| The problem |
Return the lines of the data below in which the string "title" occurs.

| Web interface edit records |
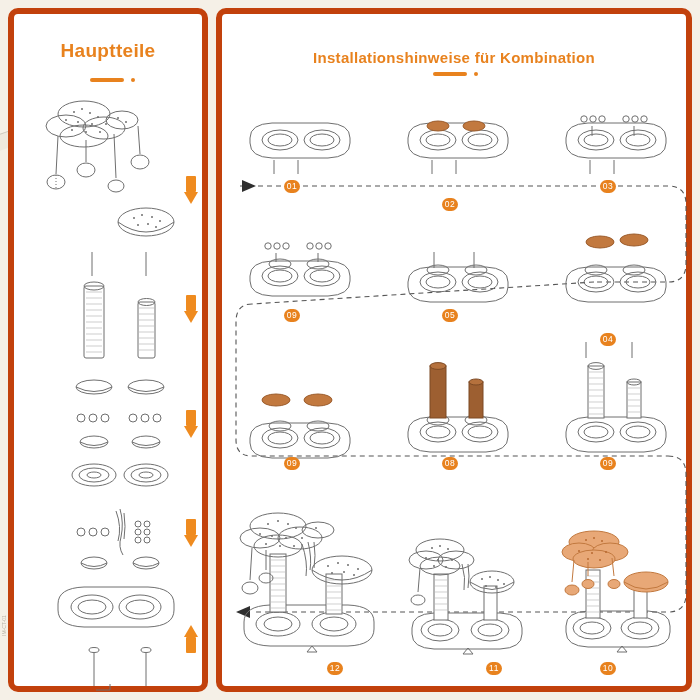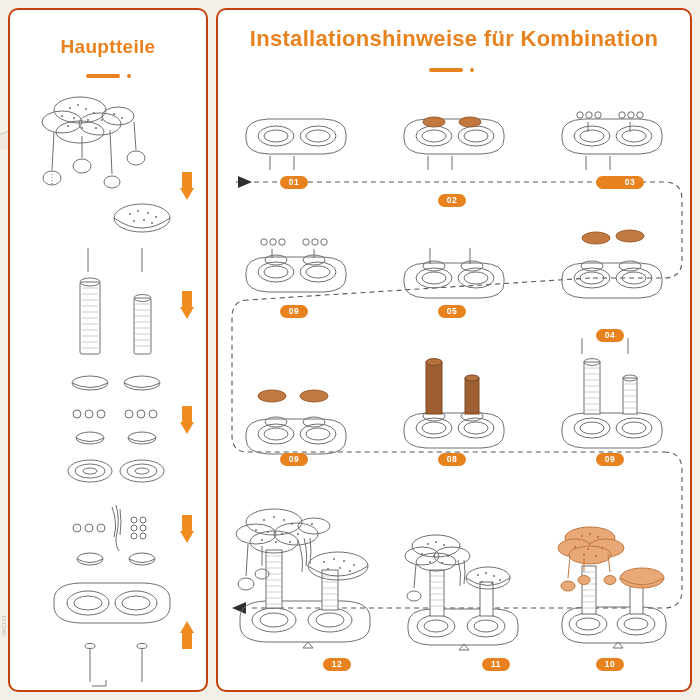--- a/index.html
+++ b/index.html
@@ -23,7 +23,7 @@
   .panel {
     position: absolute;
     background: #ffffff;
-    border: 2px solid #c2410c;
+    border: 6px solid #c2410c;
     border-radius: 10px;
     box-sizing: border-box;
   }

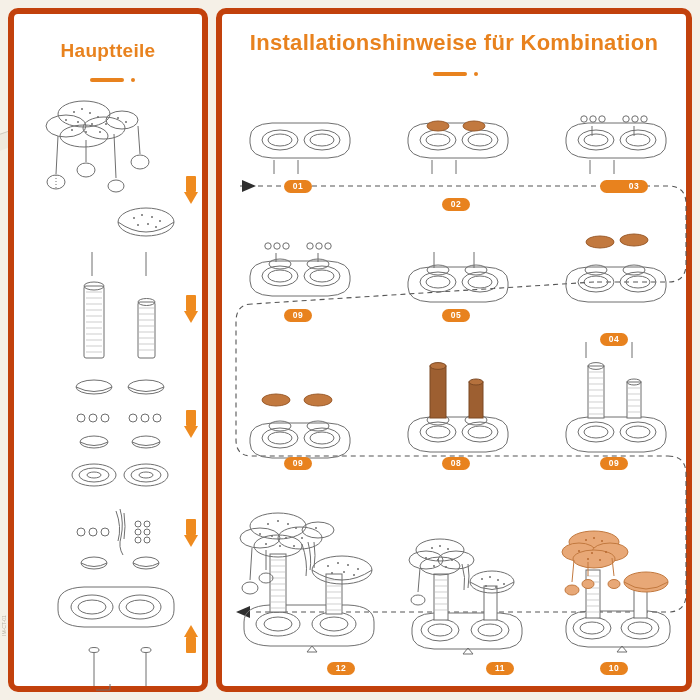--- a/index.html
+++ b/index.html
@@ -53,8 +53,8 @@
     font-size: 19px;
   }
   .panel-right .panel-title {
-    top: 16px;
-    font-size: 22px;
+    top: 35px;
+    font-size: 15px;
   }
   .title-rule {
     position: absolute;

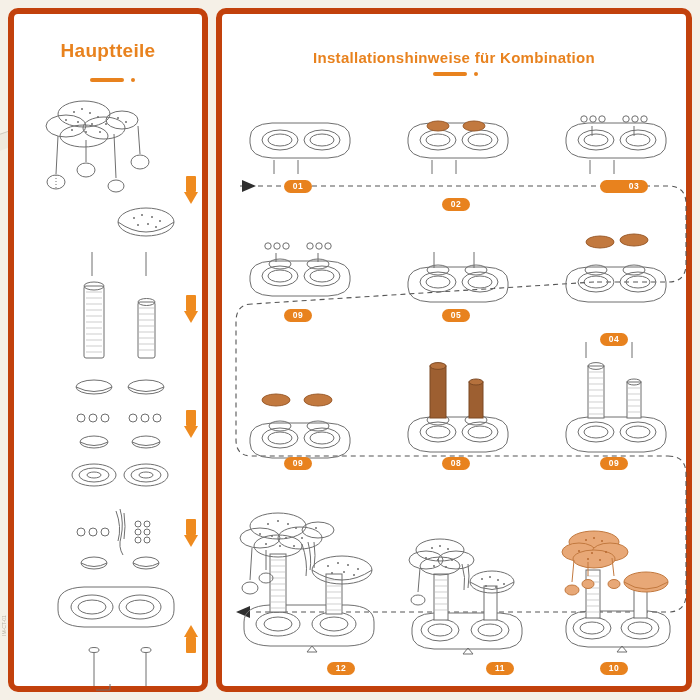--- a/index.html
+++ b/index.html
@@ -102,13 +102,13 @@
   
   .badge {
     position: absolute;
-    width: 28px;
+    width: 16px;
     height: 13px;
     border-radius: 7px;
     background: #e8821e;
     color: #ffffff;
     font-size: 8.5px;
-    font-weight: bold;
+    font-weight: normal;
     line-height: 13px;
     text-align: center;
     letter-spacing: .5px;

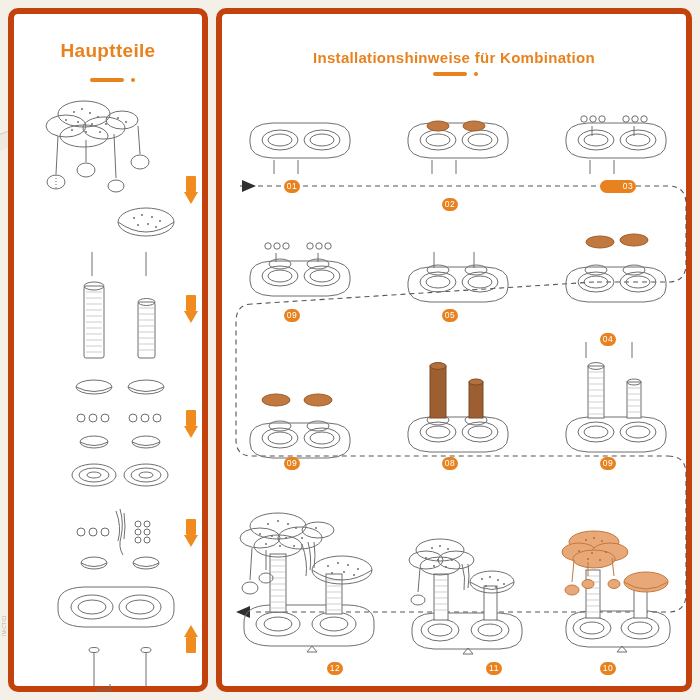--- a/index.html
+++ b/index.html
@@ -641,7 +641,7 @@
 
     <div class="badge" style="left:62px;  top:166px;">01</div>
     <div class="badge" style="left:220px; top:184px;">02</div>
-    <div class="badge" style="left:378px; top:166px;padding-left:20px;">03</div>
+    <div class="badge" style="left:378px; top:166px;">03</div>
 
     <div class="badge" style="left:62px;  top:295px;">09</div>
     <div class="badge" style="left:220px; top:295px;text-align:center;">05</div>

==

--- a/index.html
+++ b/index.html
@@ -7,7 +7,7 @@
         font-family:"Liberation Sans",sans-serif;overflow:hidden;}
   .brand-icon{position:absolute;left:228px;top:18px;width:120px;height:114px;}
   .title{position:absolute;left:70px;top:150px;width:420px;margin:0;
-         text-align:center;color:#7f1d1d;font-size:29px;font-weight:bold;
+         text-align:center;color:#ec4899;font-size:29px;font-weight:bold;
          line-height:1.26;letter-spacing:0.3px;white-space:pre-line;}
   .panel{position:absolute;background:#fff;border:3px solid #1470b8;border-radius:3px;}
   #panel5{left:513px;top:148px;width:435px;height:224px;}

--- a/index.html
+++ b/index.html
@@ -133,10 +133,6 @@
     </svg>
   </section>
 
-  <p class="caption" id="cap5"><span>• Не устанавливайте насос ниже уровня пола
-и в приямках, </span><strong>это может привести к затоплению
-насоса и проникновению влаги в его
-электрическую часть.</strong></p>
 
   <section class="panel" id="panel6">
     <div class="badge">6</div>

| Solution below |
   .panel-right .panel-title {
   .title-rule {
   .title{position:absolute;left:70px;top:150px;width:420px;margin:0;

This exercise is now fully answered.